Publicado em 07 de Março de 2026
A crise envolvendo o Banco Master e o INSS caminha para revelar as entranhas de uma engenharia política montada dentro do PT para favorecer aliados e avançar sobre o bolso do cidadão. As digitais desse esquema bilionário levam à cúpula do partido ao nordeste, que chocou o “ovo da serpente” na Bahia e o exportou para o coração do Governo Federal em Brasília.
O esquema nasceu de uma articulação direta entre o ex-governador e atual Chefe da Casa Civil de Lula, Rui Costa, e do hoje senador Jaques Wagner, que entregaram o sistema de crédito da antiga estatal EBAL ao banqueiro Daniel Vorcaro, dono do Banco Master. Sob a gestão de Rui Costa na Bahia, o governo petista criou o CredCesta, um cartão de consignado que foi blindado por decretos estaduais. Esses decretos proibiram os servidores públicos de buscarem juros menores em outras instituições, garantindo ao Master um monopólio financeiro forçado e um caixa bilionário à custa do trabalhador.
O banqueiro Daniel Vorcaro, que hoje domina as manchetes, operou com trânsito livre nos corredores do poder petista. Enquanto o banco expandia suas fraudes, Vorcaro participou de pelo menos quatro reuniões fora da agenda oficial com o presidente Lula no Palácio do Planalto. O “cupido” desses encontros secretos foi Guido Mantega, ex-ministro símbolo das gestões econômicas do PT, que ocupava o cargo de “consultor” do Banco Master com um salário de R$ 1 milhão por mês, por indicação direta de Jaques Wagner, líder do governo Lula no Senado.
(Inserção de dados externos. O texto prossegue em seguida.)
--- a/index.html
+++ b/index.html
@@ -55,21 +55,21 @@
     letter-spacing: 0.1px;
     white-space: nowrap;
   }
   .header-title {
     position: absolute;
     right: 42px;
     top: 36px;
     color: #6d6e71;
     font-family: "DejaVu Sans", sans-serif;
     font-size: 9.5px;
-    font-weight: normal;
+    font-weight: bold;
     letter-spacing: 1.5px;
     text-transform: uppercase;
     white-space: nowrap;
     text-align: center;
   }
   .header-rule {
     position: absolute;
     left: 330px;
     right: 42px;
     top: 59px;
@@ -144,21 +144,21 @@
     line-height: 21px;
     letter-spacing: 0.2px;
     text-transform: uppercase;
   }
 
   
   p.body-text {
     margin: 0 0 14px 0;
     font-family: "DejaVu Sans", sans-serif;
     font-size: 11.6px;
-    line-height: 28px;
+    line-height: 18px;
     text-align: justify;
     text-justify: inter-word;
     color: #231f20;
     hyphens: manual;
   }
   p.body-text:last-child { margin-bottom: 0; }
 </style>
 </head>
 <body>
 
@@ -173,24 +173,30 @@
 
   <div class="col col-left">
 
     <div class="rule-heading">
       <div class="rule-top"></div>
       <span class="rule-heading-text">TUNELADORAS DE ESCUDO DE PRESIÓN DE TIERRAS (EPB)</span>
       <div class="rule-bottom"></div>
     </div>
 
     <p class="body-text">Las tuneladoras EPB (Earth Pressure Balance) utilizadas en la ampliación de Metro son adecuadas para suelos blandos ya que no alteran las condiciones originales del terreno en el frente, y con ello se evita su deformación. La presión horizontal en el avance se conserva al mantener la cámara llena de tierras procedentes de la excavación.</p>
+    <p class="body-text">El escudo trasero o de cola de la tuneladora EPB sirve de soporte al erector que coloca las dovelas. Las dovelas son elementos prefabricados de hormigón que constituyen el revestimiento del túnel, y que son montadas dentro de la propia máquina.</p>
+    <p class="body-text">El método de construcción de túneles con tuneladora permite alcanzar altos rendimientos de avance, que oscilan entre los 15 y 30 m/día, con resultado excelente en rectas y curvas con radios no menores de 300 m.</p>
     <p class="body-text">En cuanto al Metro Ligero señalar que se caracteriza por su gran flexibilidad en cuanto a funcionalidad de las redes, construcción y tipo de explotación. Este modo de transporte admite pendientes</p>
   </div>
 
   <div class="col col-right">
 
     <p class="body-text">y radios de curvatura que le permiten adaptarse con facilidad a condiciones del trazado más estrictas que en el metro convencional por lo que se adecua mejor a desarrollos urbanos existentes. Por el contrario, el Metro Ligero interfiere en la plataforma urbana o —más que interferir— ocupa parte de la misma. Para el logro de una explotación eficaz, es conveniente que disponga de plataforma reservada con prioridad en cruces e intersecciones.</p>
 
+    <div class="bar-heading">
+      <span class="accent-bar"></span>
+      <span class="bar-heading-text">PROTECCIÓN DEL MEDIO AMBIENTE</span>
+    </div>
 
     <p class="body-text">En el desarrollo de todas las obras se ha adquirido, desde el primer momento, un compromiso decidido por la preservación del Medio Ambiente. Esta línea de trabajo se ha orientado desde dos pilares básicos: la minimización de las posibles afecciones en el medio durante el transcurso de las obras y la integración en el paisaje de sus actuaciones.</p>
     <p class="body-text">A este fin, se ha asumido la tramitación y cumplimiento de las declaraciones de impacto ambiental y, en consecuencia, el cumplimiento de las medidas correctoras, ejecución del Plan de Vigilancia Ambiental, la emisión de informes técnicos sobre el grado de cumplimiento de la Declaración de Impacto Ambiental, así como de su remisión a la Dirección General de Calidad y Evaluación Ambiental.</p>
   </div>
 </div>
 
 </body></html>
A parceria entre o Estado petista e o Banco Master rendeu um prejuízo enorme ao bolso de milhares de brasileiros. Auditorias oficiais revelaram que 74% dos contratos realizados pelo banco no INSS apresentavam falhas graves, envolvendo descontos indevidos e refinanciamentos abusivos contra mais de 250 mil aposentados.
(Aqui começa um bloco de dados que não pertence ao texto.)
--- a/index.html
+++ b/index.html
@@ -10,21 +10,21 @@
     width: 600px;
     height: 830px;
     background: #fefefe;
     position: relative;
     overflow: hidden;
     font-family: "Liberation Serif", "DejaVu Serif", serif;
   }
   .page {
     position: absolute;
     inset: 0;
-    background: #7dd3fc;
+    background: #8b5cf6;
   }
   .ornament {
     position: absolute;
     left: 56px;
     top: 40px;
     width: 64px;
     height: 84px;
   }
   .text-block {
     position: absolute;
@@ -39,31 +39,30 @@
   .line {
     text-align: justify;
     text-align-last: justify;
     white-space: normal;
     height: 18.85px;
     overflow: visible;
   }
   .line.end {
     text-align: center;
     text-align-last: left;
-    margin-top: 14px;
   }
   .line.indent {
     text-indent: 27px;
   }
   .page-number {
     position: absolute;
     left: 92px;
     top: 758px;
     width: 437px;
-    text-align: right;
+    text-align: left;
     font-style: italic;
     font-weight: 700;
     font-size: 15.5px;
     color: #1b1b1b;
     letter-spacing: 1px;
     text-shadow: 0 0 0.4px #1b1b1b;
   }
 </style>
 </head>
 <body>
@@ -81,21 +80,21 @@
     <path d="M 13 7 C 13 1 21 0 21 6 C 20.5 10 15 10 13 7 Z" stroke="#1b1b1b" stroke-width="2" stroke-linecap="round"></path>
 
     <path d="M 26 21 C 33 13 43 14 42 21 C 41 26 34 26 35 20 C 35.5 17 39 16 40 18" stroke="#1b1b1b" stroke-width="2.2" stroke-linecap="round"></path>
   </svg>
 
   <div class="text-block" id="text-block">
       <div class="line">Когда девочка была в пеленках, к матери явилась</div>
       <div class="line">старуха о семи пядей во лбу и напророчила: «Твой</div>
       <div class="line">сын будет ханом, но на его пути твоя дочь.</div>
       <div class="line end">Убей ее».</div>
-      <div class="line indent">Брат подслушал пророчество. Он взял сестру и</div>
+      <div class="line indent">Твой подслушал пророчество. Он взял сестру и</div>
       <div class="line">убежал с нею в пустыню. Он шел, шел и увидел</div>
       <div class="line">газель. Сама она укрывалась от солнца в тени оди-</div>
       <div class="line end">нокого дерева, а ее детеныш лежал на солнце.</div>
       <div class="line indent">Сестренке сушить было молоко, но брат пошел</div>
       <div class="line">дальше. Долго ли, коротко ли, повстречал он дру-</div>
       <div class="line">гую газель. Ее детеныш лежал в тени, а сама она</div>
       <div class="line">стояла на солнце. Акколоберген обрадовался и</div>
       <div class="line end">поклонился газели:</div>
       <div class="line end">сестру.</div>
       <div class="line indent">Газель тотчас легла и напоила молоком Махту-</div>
Some-se a isso o fato de que o PT ainda precisa explicar a participação de Fábio Luís Lula da Silva, o “Lulinha”, na farra do INSS. Embora ele tente jogar a culpa em uma amiga próxima, os sigilos bancários e telefônicos quebrados pelas investigações mostram que ele pode, sim, ter muito a ver com as engrenagens desse esquema. A presença do filho do presidente no epicentro dessa crise apenas reforça que o acesso ao bolso dos brasileiros foi facilitado por um círculo íntimo de poder.
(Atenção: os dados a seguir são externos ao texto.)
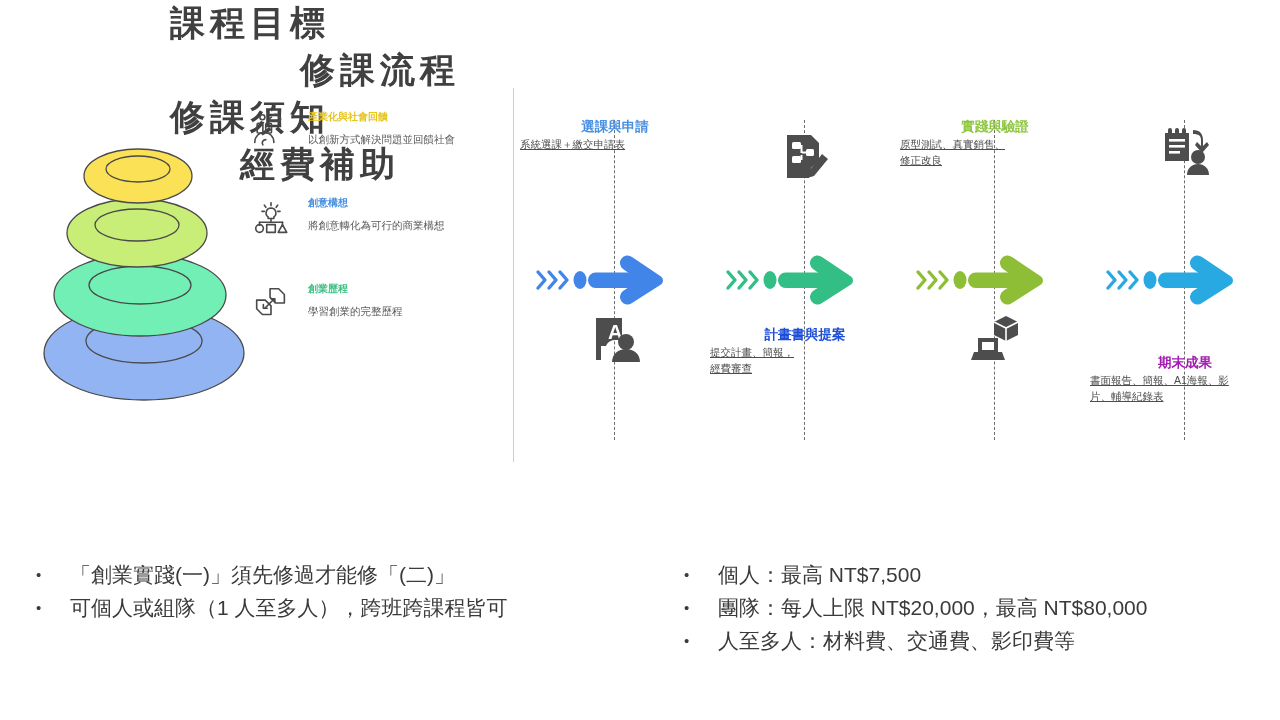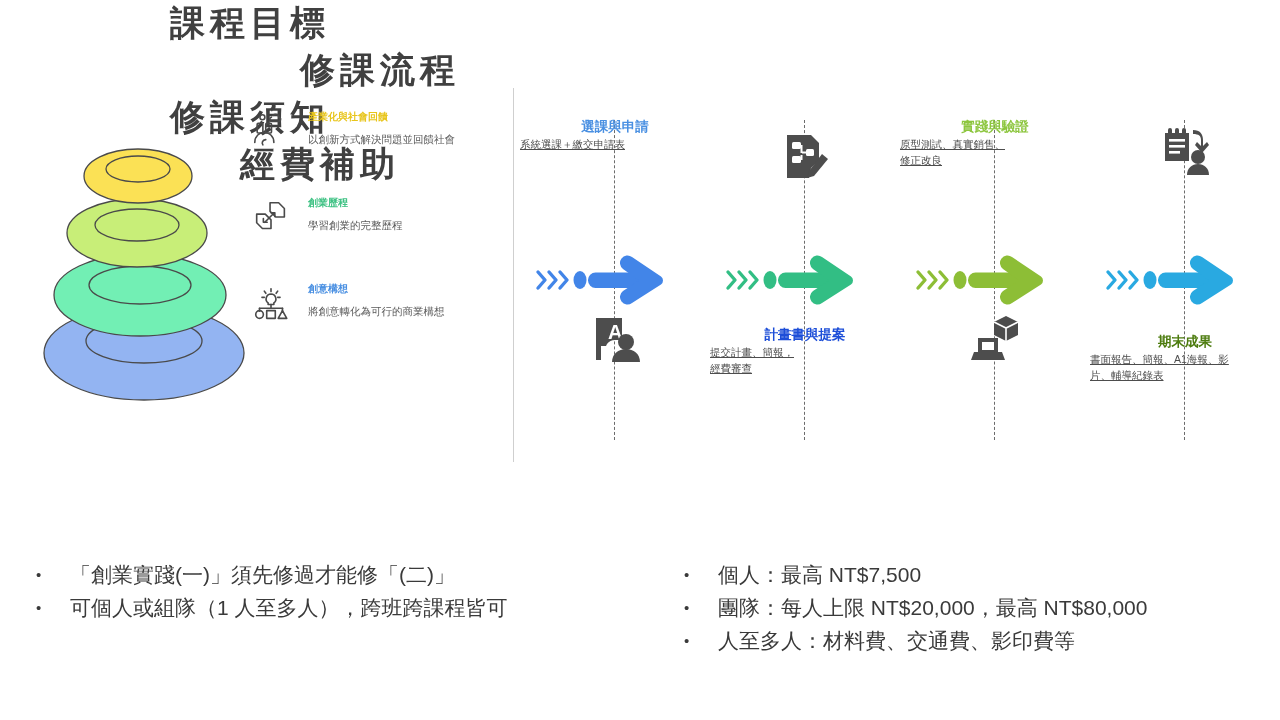--- a/index.html
+++ b/index.html
@@ -199,34 +199,20 @@
       <rect x="16.5" y="13" width="6" height="10" rx="1"></rect>
       <path d="M5 33c0-7 5-10.5 10-10.5S25 26 25 33"></path>
       <path d="M16.5 30c-3.5 0.6-4.5 3-3 5.5"></path>
     </svg>
     <div class="goal-text">
       <div class="goal-head" style="color:#E8C51B">產業化與社會回饋</div>
       <div class="goal-sub">以創新方式解決問題並回饋社會</div>
     </div>
   </div>
 
-
-  <div class="goal-row">
-    <svg class="goal-icon" viewBox="0 0 44 44" fill="none" stroke="#4a4a4a" stroke-width="1.7" stroke-linecap="round" stroke-linejoin="round">
-      <path d="M21 6l9 0 6 6 0 9-9 0-6-6z"></path>
-      <path d="M7 18l9 0 6 6 0 9-9 0-6-6z"></path>
-      <path d="M15.5 26.5l10-10"></path>
-      <path d="M22 16.5h4v4"></path>
-      <path d="M18 26.5h-4v-4"></path>
-    </svg>
-    <div class="goal-text">
-      <div class="goal-head" style="color:#3FC284">創業歷程</div>
-      <div class="goal-sub">學習創業的完整歷程</div>
-    </div>
-  </div>
 
   <div class="goal-row">
     <svg class="goal-icon" viewBox="0 0 44 44" fill="none" stroke="#4a4a4a" stroke-width="1.7" stroke-linecap="round" stroke-linejoin="round">
       <path d="M22 6v3"></path>
       <path d="M15 8.5l1.6 2.3"></path>
       <path d="M29 8.5l-1.6 2.3"></path>
       <path d="M12.5 15h2.5"></path>
       <path d="M31.5 15h-2.5"></path>
       <path d="M22 11.5a5.2 5.2 0 0 0-3 9.4v1.6h6v-1.6a5.2 5.2 0 0 0-3-9.4z"></path>
       <path d="M22 22.5v4"></path>
@@ -236,20 +222,34 @@
       <circle cx="10" cy="33" r="4"></circle>
       <rect x="17.5" y="29" width="9" height="8"></rect>
       <path d="M34 29l4.5 8h-9z"></path>
     </svg>
     <div class="goal-text">
       <div class="goal-head" style="color:#4A90E2">創意構想</div>
       <div class="goal-sub">將創意轉化為可行的商業構想</div>
     </div>
   </div>
 
+  <div class="goal-row">
+    <svg class="goal-icon" viewBox="0 0 44 44" fill="none" stroke="#4a4a4a" stroke-width="1.7" stroke-linecap="round" stroke-linejoin="round">
+      <path d="M21 6l9 0 6 6 0 9-9 0-6-6z"></path>
+      <path d="M7 18l9 0 6 6 0 9-9 0-6-6z"></path>
+      <path d="M15.5 26.5l10-10"></path>
+      <path d="M22 16.5h4v4"></path>
+      <path d="M18 26.5h-4v-4"></path>
+    </svg>
+    <div class="goal-text">
+      <div class="goal-head" style="color:#3FC284">創業歷程</div>
+      <div class="goal-sub">學習創業的完整歷程</div>
+    </div>
+  </div>
+
 </div>
 
 <div class="divider-v"></div>
 
 <div class="panel-title" id="flow-title">修課流程</div>
 
 <div id="flow">
 
   <div class="flow-step" style="left:0px;">
     <div class="dash-line"></div>
@@ -386,21 +386,21 @@
           <path d="M40 22l7 8-7 8"></path>
         </g>
         <ellipse cx="60" cy="30" rx="6.5" ry="9" fill="#29A9E1"></ellipse>
         <g fill="#29A9E1">
           <rect x="68" y="22.5" width="62" height="15.5" rx="7.5"></rect>
           <path d="M112 7 L141 26.5 a5 5 0 0 1 0 8 L112 53 a7.5 7.5 0 0 1 -9 -12 L119 30.5 103 19 a7.5 7.5 0 0 1 9 -12 z"></path>
         </g>
       </svg>
     </div>
     <div class="step-lower">
-      <div class="step-label" style="color:#4d7c0f; margin-top:21px;">期末成果</div>
+      <div class="step-label" style="color:#a21caf; margin-top:42px;">期末成果</div>
       <div class="step-desc" style="white-space:pre-line;">書面報告、簡報、A1海報、影
 片、輔導紀錄表</div>
     </div>
   </div>
 
 </div>
 
 <div class="panel-title" id="notes-title">修課須知</div>
 
 <ul class="bullets" id="notes-list">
O esquema contava com o uso da máquina pública para “lavar” os ativos podres gerados pelas fraudes. O grupo de Vorcaro empacotava as dívidas fraudulentas dos aposentados e as vendia para bancos públicos, como o BRB (Banco de Brasília), utilizando sua influência política e trânsito no governo para escoar o prejuízo e manter o fluxo de dinheiro do esquema.
O escândalo do Banco Master é a face mais cruel do “capitalismo de compadrio” petista. É um projeto que começou na Bahia com Rui Costa e Jaques Wagner, foi sustentado por consultorias milionárias de Guido Mantega e, até que se prove o contrário, aparentemente chancelado por reuniões secretas de Daniel Vorcaro com Lula.
O rastro de destruição e prejuízos é a prova de que o PT deu as chaves dos cofres públicos para um grupo criminoso. No fundo, esse escândalo está no DNA do PT.